→ TASK STATEMENT: All lines in the data that hold the word "none" need copying.

→ RECORDS:

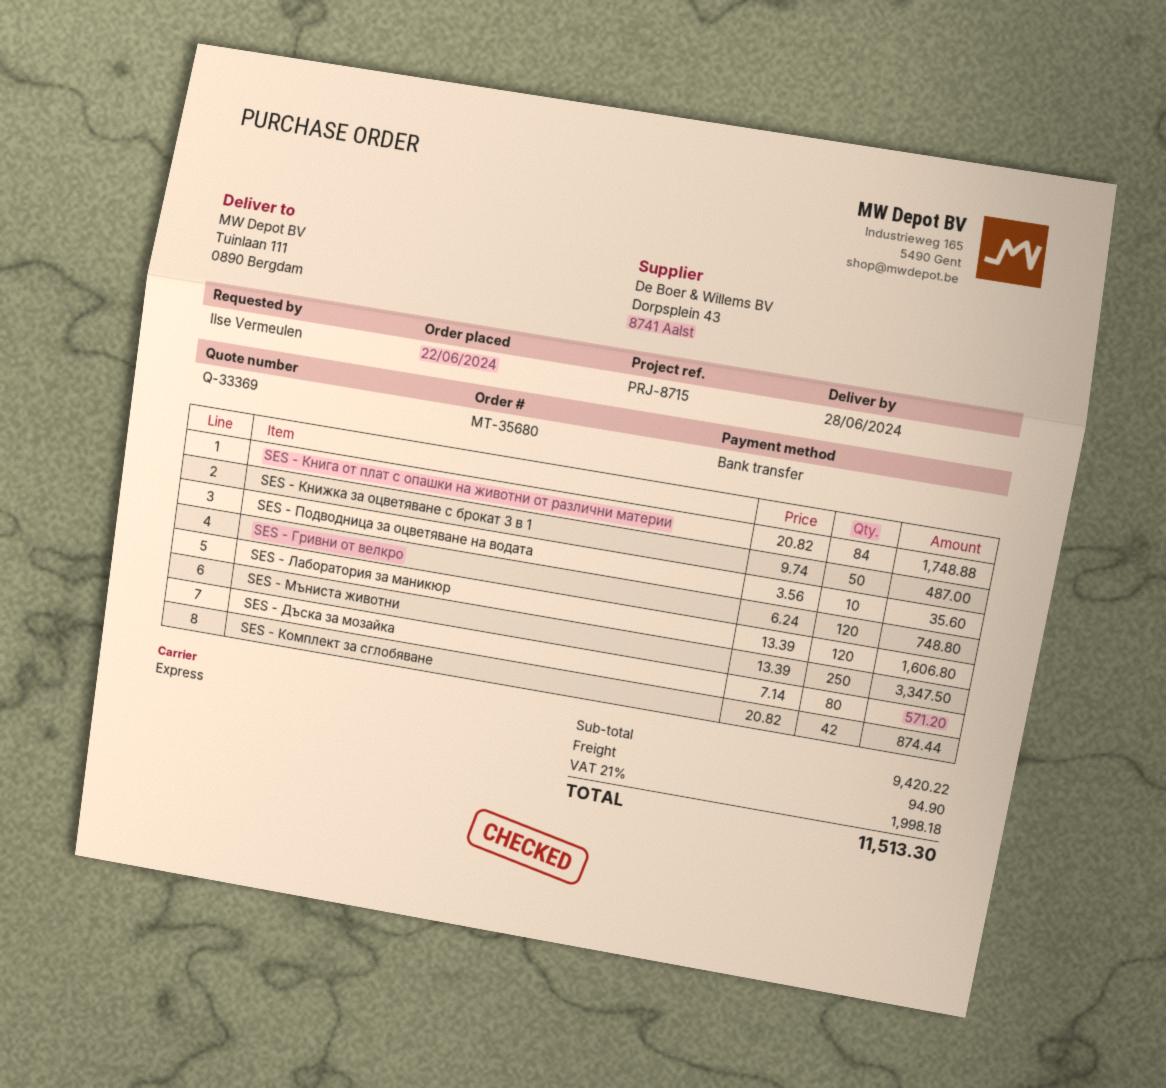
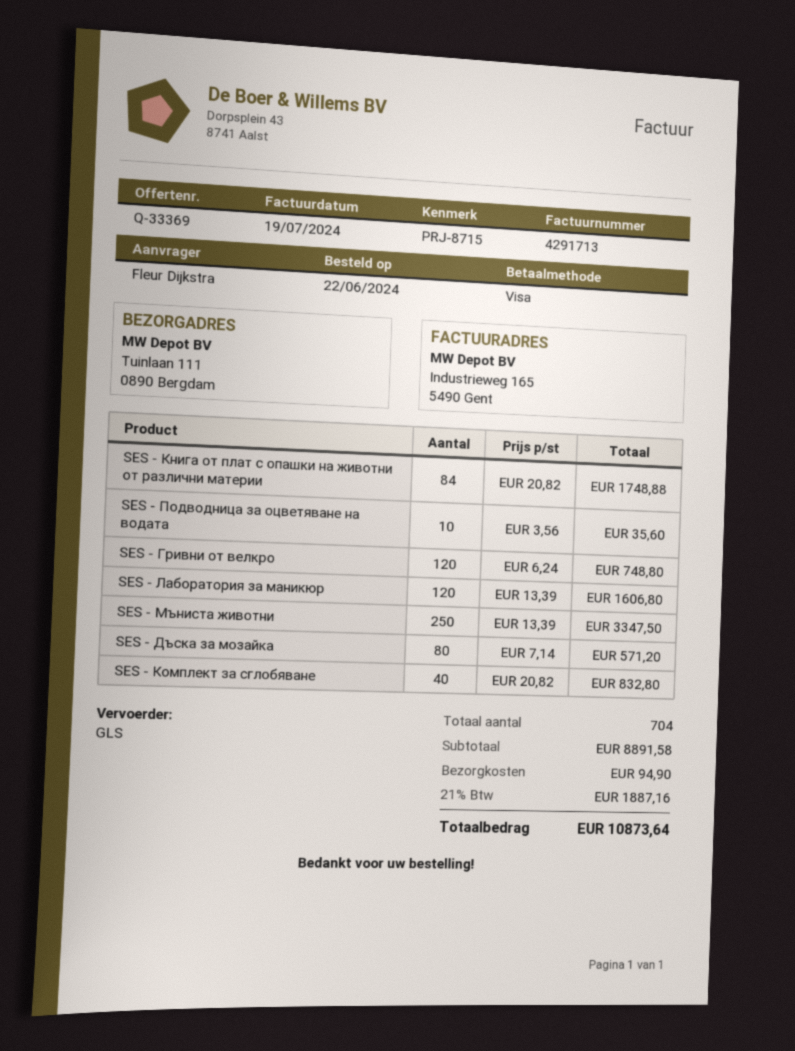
ordered by: Ilse Vermeulen -> Fleur Dijkstra
payment method: bank transfer -> Visa
shipping method: express -> GLS
SES - Книжка за оцветяване с брокат 3 в 1: 50 x 9.74 = 487.00 -> none
SES - Комплект за сглобяване: 42 x 20.82 = 874.44 -> 40 x 20.82 = 832.80
subtotal: 9420.22 -> 8891.58
tax: 21% = 1998.18 -> 21% = 1887.16
total: 11513.30 -> 10873.64

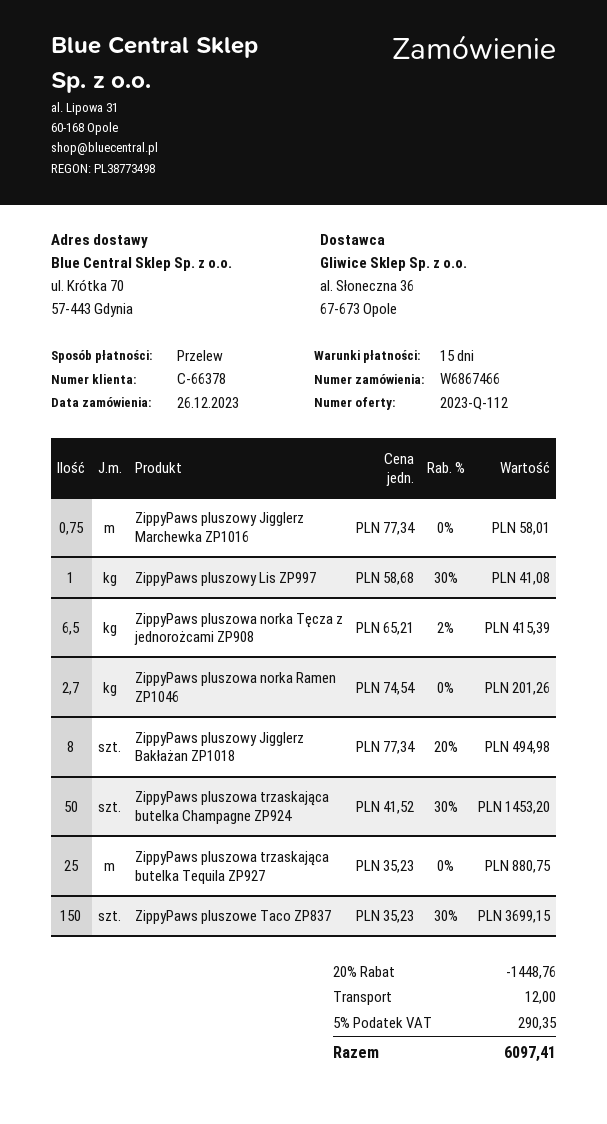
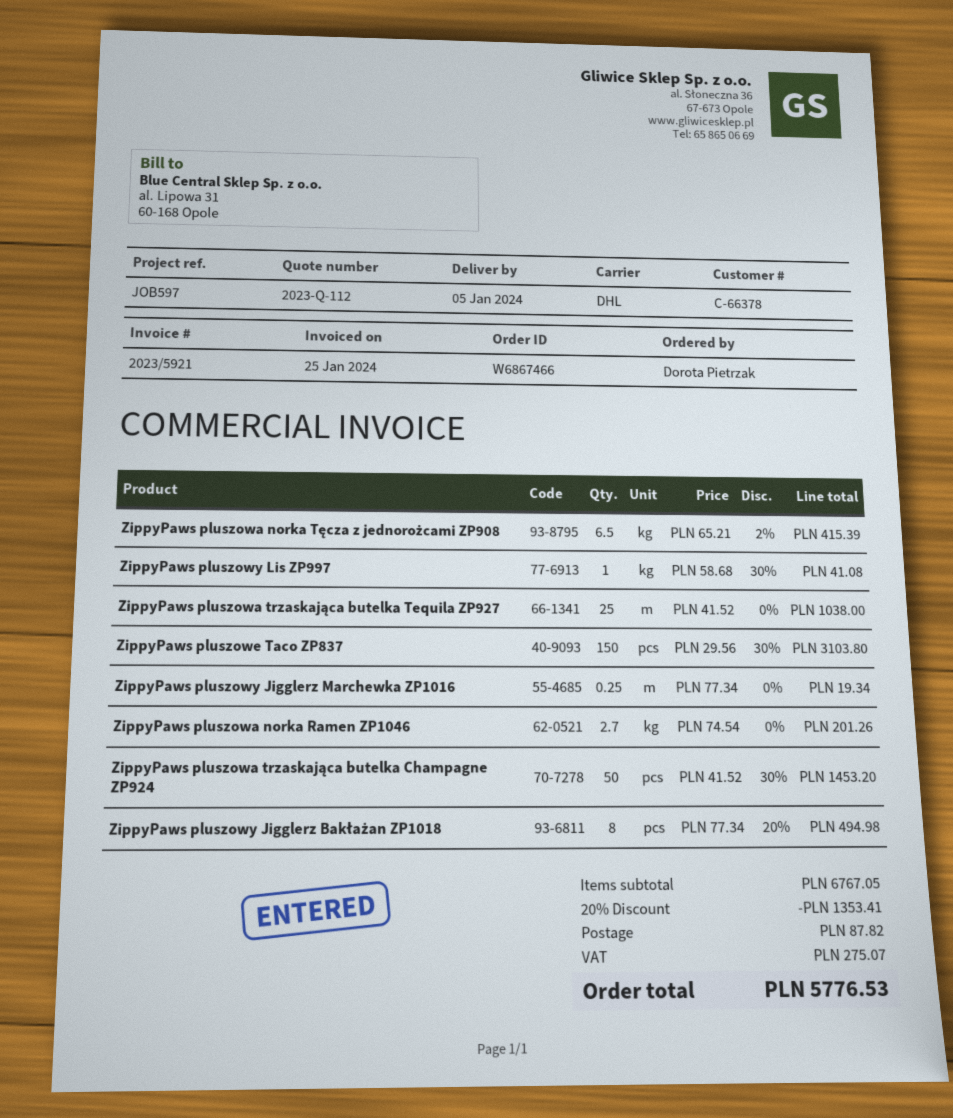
ZippyPaws pluszowy Jigglerz Marchewka ZP1016: 0.75 x 77.34 = 58.01 -> 0.25 x 77.34 = 19.34
ZippyPaws pluszowa trzaskająca butelka Tequila ZP927: 25 x 35.23 = 880.75 -> 25 x 41.52 = 1038.00
ZippyPaws pluszowe Taco ZP837: 150 x 35.23 - 30% = 3699.15 -> 150 x 29.56 - 30% = 3103.80
discount: 20% = 1448.76 -> 20% = 1353.41
shipping: 12.00 -> 87.82
tax: 290.35 -> 275.07
total: 6097.41 -> 5776.53

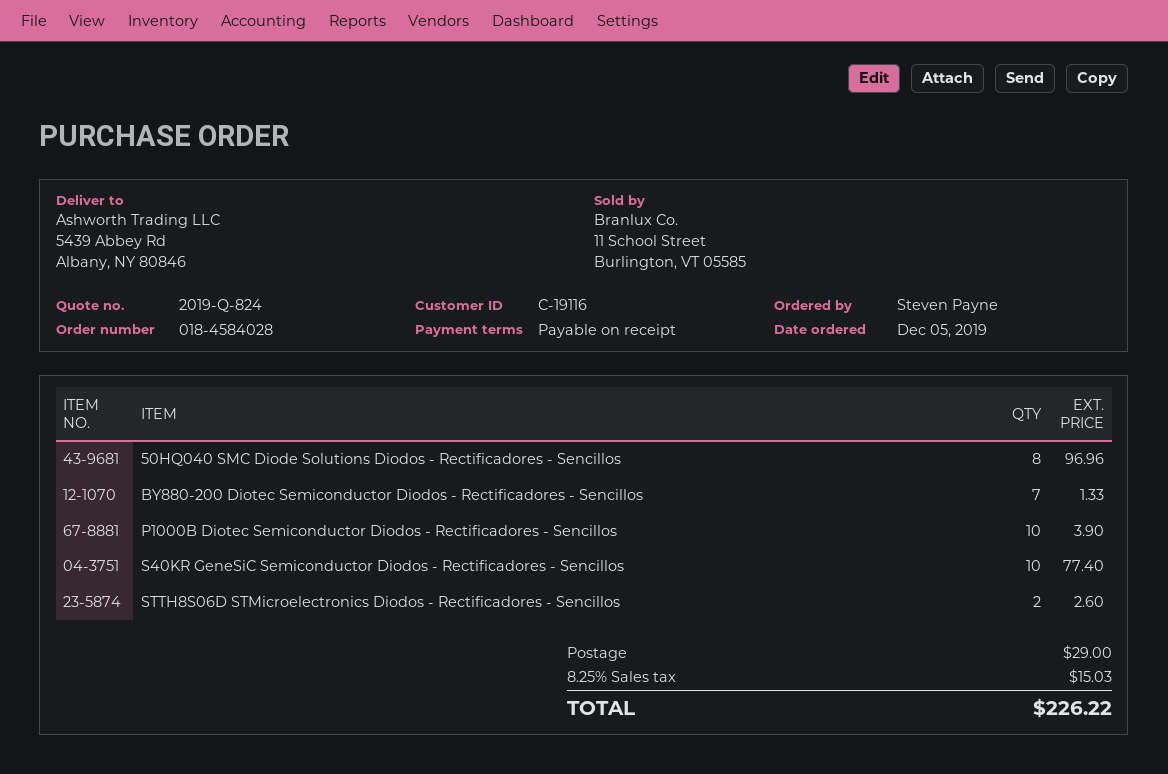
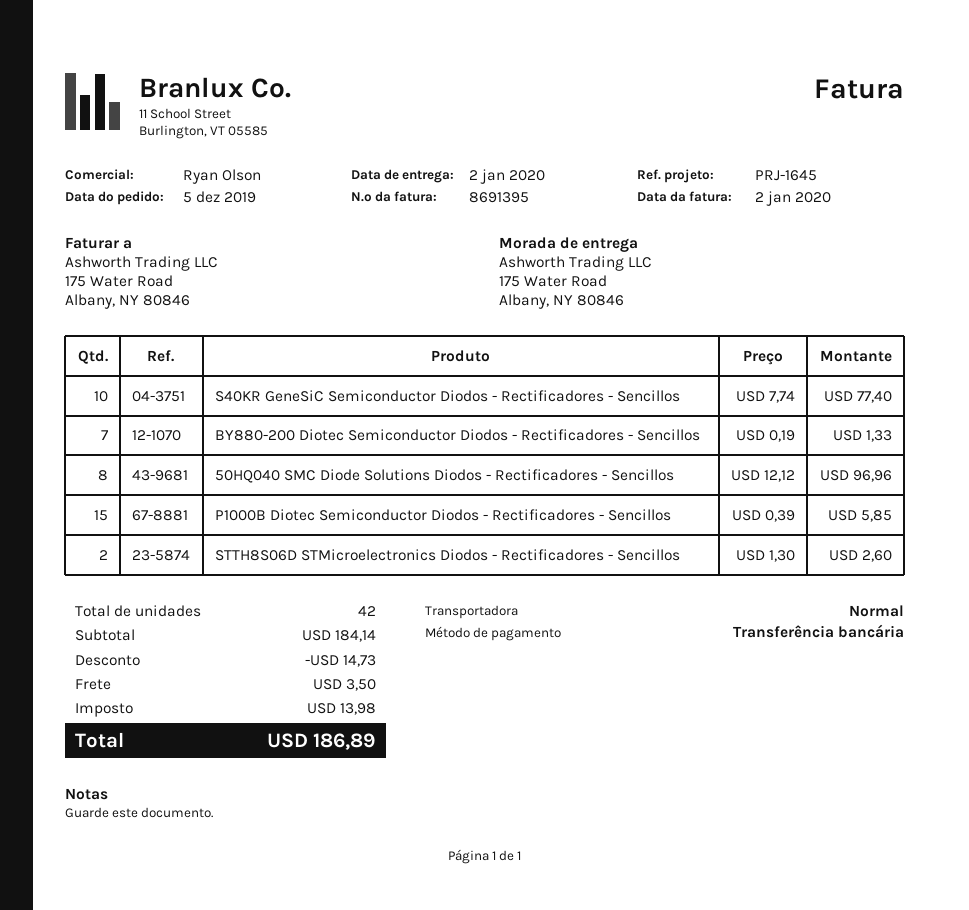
ship to: 5439 Abbey Rd, Albany, NY 80846 -> 175 Water Road, Albany, NY 80846
P1000B Diotec Semiconductor Diodos - Rectificadores - Sencillos: 10 for 3.90 -> 15 for 5.85
discount: none -> 14.73
shipping: 29.00 -> 3.50
tax: 15.03 -> 13.98
total: 226.22 -> 186.89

→ COMPLETED TASK:
SES - Книжка за оцветяване с брокат 3 в 1: 50 x 9.74 = 487.00 -> none
discount: none -> 14.73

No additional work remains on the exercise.